INFORMATION PROVIDED:

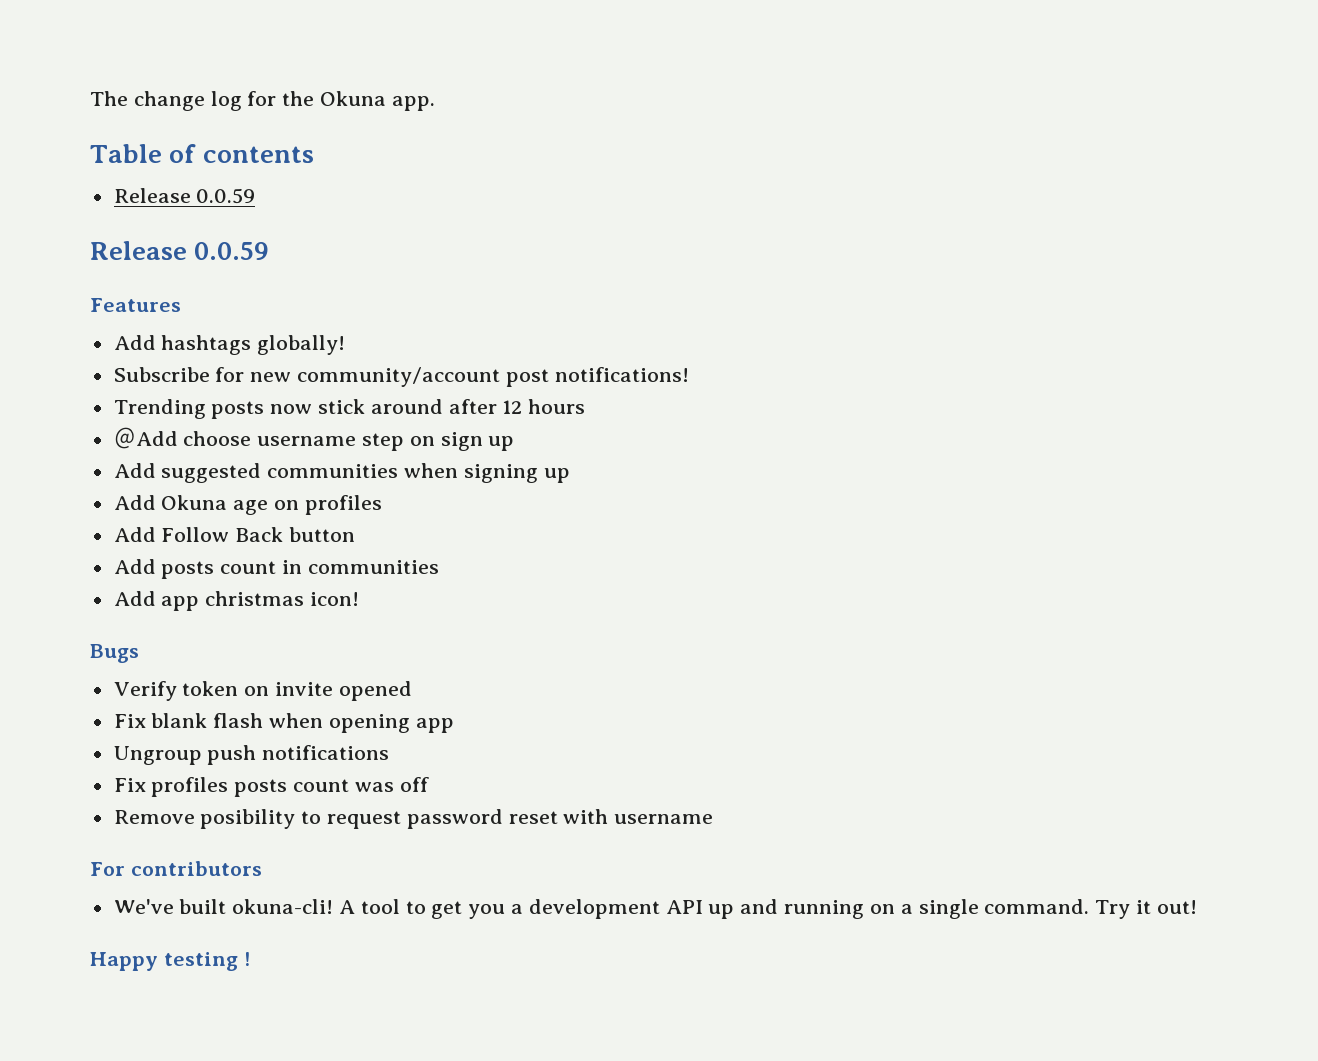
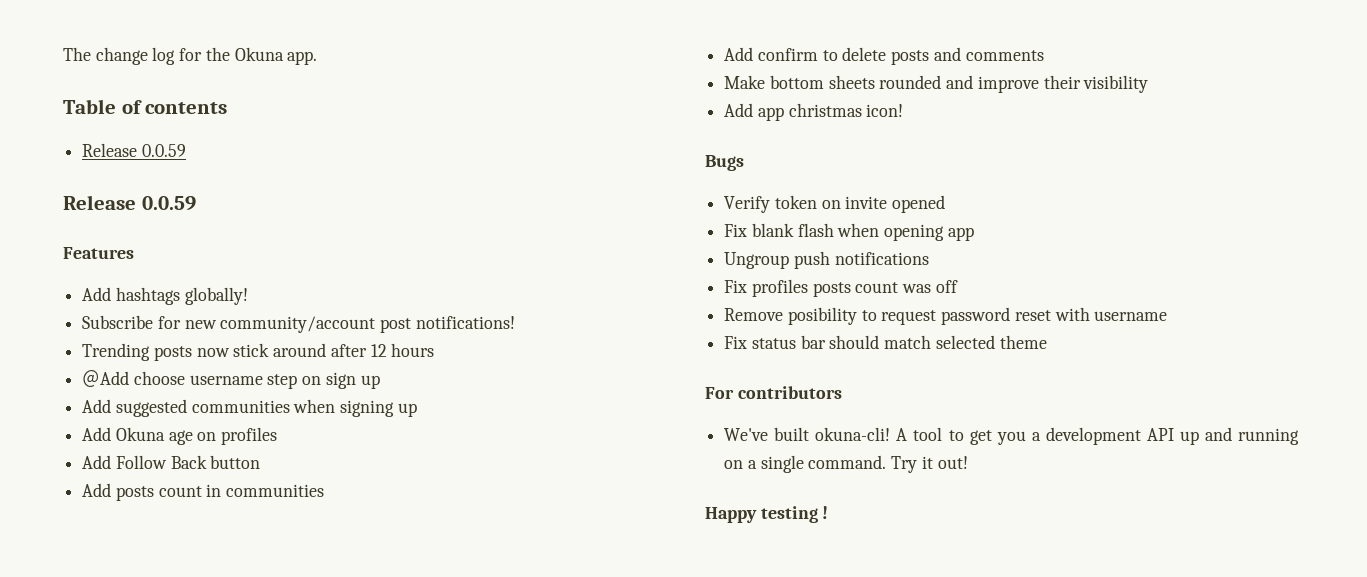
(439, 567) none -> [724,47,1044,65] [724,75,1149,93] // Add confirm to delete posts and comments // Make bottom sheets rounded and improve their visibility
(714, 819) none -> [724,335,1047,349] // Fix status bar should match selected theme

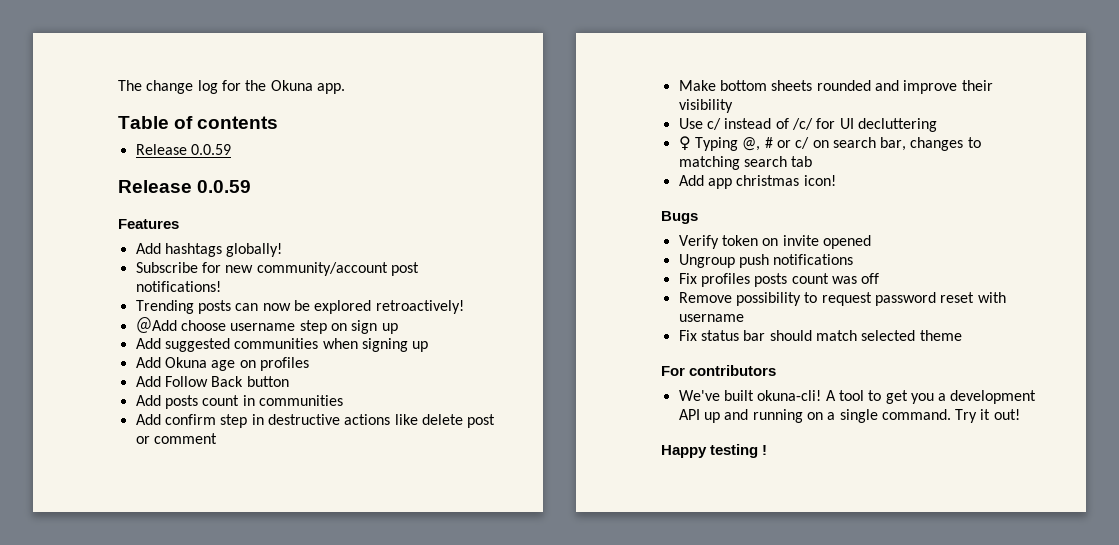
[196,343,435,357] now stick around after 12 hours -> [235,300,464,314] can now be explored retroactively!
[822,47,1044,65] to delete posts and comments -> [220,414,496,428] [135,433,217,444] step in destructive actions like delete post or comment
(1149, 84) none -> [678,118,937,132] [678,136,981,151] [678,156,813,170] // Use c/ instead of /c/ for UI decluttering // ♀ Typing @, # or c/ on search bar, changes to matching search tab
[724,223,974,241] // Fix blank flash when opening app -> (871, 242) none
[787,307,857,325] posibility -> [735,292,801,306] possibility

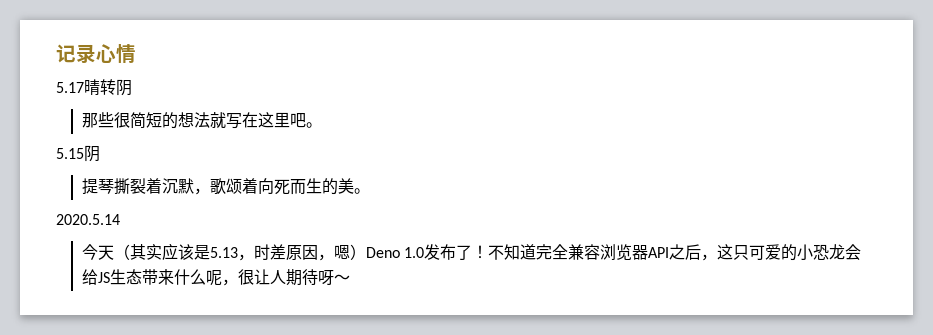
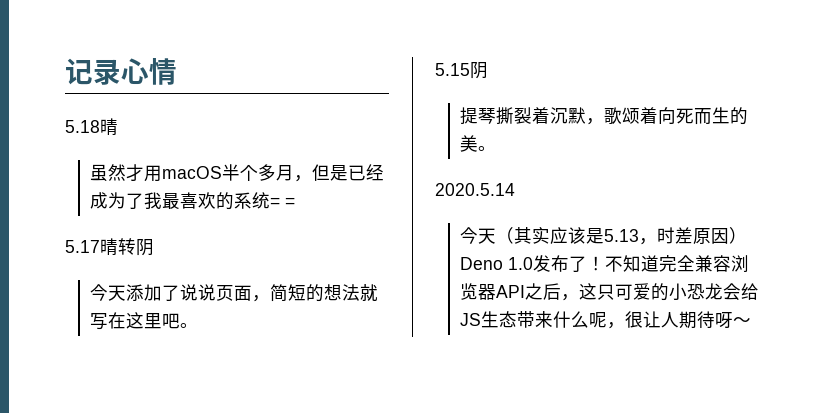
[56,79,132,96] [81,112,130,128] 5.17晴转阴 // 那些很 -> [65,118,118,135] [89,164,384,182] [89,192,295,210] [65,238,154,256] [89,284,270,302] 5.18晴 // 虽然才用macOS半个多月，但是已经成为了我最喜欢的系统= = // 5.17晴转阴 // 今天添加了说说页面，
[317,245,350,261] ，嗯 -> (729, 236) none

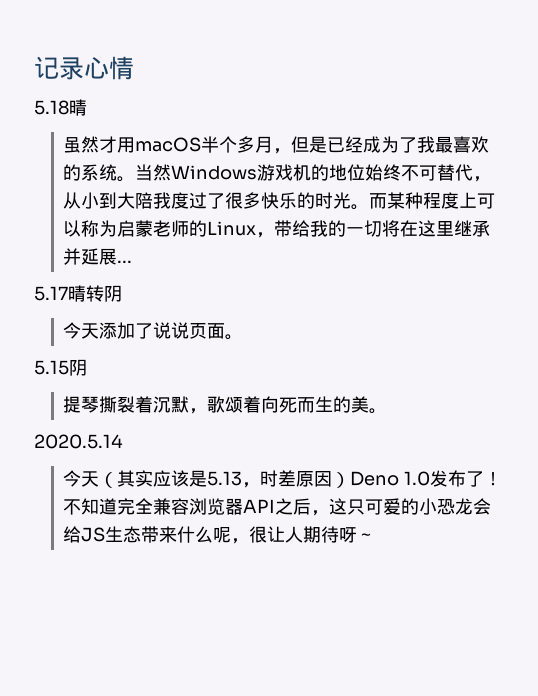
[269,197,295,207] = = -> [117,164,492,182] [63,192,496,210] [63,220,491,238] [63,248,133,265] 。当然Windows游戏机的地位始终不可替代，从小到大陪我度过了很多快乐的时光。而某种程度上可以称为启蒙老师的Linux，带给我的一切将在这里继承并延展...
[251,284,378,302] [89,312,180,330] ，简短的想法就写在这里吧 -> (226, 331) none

TASK: Word for word, reproduce the material above and omit each image.

TASK SOLUTION:
(439, 567) none -> [724,47,1044,65] [724,75,1149,93] // Add confirm to delete posts and comments // Make bottom sheets rounded and improve their visibility
(714, 819) none -> [724,335,1047,349] // Fix status bar should match selected theme

[196,343,435,357] now stick around after 12 hours -> [235,300,464,314] can now be explored retroactively!
[822,47,1044,65] to delete posts and comments -> [220,414,496,428] [135,433,217,444] step in destructive actions like delete post or comment
(1149, 84) none -> [678,118,937,132] [678,136,981,151] [678,156,813,170] // Use c/ instead of /c/ for UI decluttering // ♀ Typing @, # or c/ on search bar, changes to matching search tab
[724,223,974,241] // Fix blank flash when opening app -> (871, 242) none
[787,307,857,325] posibility -> [735,292,801,306] possibility

[56,79,132,96] [81,112,130,128] 5.17晴转阴 // 那些很 -> [65,118,118,135] [89,164,384,182] [89,192,295,210] [65,238,154,256] [89,284,270,302] 5.18晴 // 虽然才用macOS半个多月，但是已经成为了我最喜欢的系统= = // 5.17晴转阴 // 今天添加了说说页面，
[317,245,350,261] ，嗯 -> (729, 236) none

[269,197,295,207] = = -> [117,164,492,182] [63,192,496,210] [63,220,491,238] [63,248,133,265] 。当然Windows游戏机的地位始终不可替代，从小到大陪我度过了很多快乐的时光。而某种程度上可以称为启蒙老师的Linux，带给我的一切将在这里继承并延展...
[251,284,378,302] [89,312,180,330] ，简短的想法就写在这里吧 -> (226, 331) none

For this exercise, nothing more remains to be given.